Sharon Stone became a star in 1992 due to her role in the blockbuster erotic thriller “Basic Instinct.” But in a recent interview, the actress said the role took a toll on her private life, leading to her losing custody of her son.
Stone, 64, revealed what happened during an appearance on this week’s episode of the podcast “Table for Two With Bruce Bozzi.”
“I lost custody of my child,” Stone said. “When the judge asked my child, my tiny little boy, ‘Do you know your mother makes sex movies?’ This kind of abuse by the system, that it was considered what kind of parent I was because I made that movie.”
At the time it was released, “Basic Instinct” generated controversy over its frank depictions of sex and sexuality, and criticism for depictions of sexual violence and for how it portrayed same sex relationships.
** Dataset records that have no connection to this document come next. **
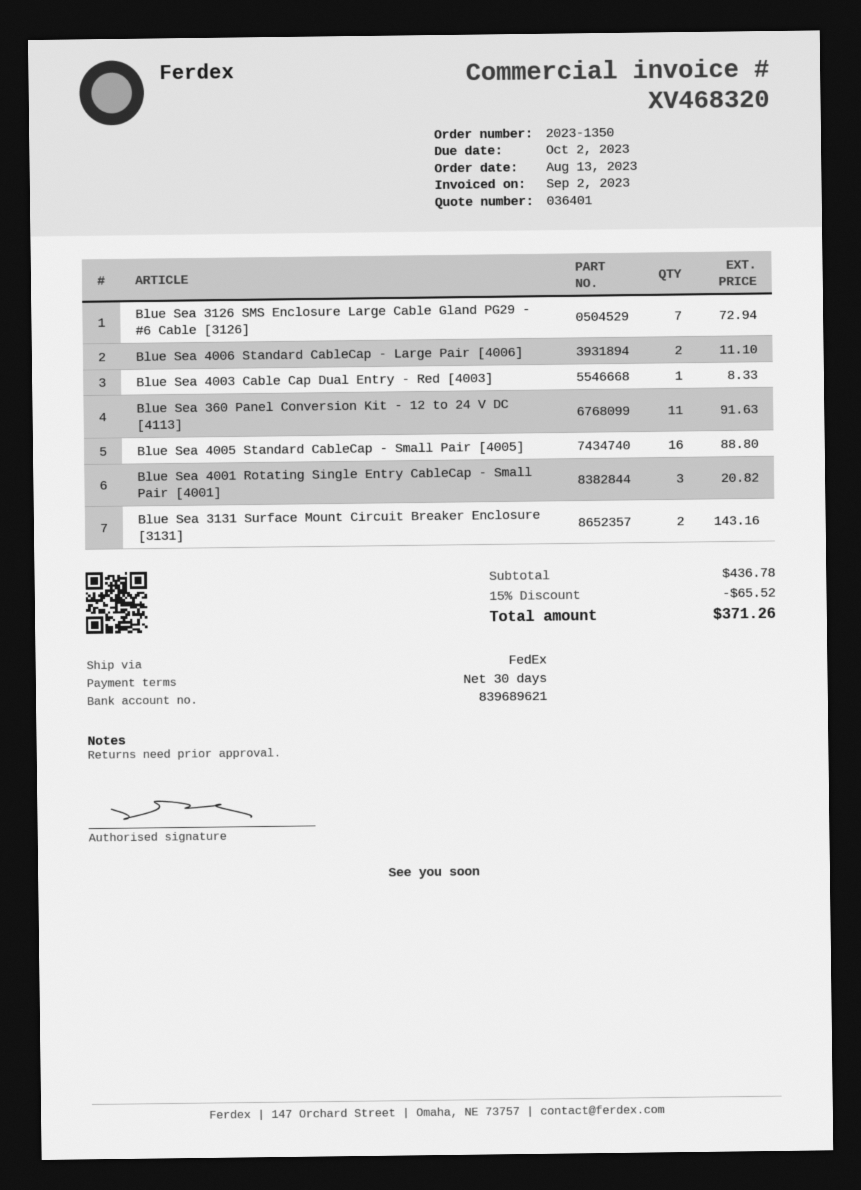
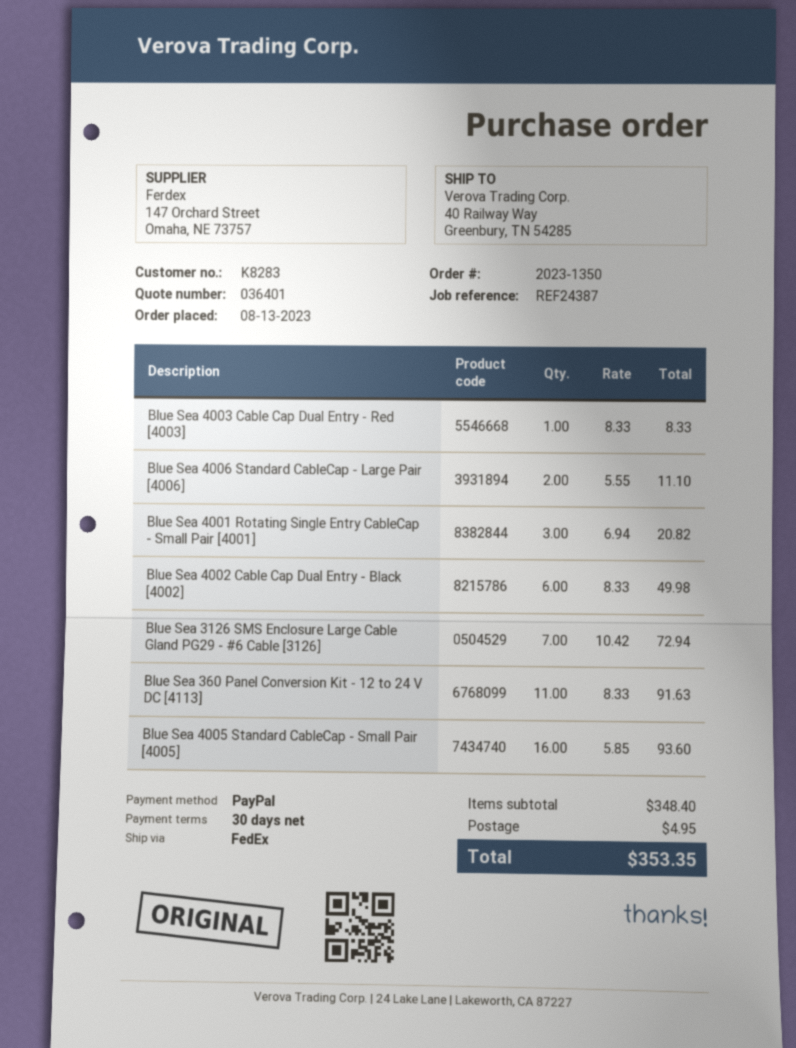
Blue Sea 4005 Standard CableCap - Small Pair [4005]: 16 for 88.80 -> 16 for 93.60
Blue Sea 3131 Surface Mount Circuit Breaker Enclosure [3131]: 2 for 143.16 -> none
Blue Sea 4002 Cable Cap Dual Entry - Black [4002]: none -> 6 for 49.98
subtotal: 436.78 -> 348.40
discount: 15% = 65.52 -> none
shipping: none -> 4.95
total: 371.26 -> 353.35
The film is probably best-remembered today for a scene in which Stone’s character flashes a room full of cops by crossing and uncrossing her legs — which of course has been parodied dozens of times, including on “The Simpsons.”
It was also a huge hit, becoming the 4th highest-grossing film of 1992 with more than $350 million at the box office.
In the interview, Stone noted that at the time the role was very controversial, but nowadays is almost tame by comparison to how sex is depicted in film and television.
“People are walking around with no clothes on at all on regular TV now, and you saw maybe like a sixteenth of a second of possible nudity of me, and I lost custody of my child,” Stone said.
The mother of three said the experiencing of losing her son quite literally broke her heart. “I ended up in the Mayo Clinic with extra heartbeats in the upper and lower chambers of my heart. It broke my heart,” she said.
This isn’t the first time Stone spoke about the fallout after being a part of this movie. She spoke to “The New Yorker” in 2021 and explained how others were impacted including the director, Paul Verhoeven, who was hospitalized for a ruptured sinus, according to Stone.
Stone said, “Verhoeven ended up in the hospital. His sinus thing ruptured, and he couldn’t stop having a nosebleed. There was tremendous pressure on that set.”
“Now people walk around showing their penises on Netflix, but, in the olden days, what we were doing was very new. This was a feature film for a major studio, and we had nudity, sex, homosexuality, all these things that, in my era, were breaking norms,” Stone said.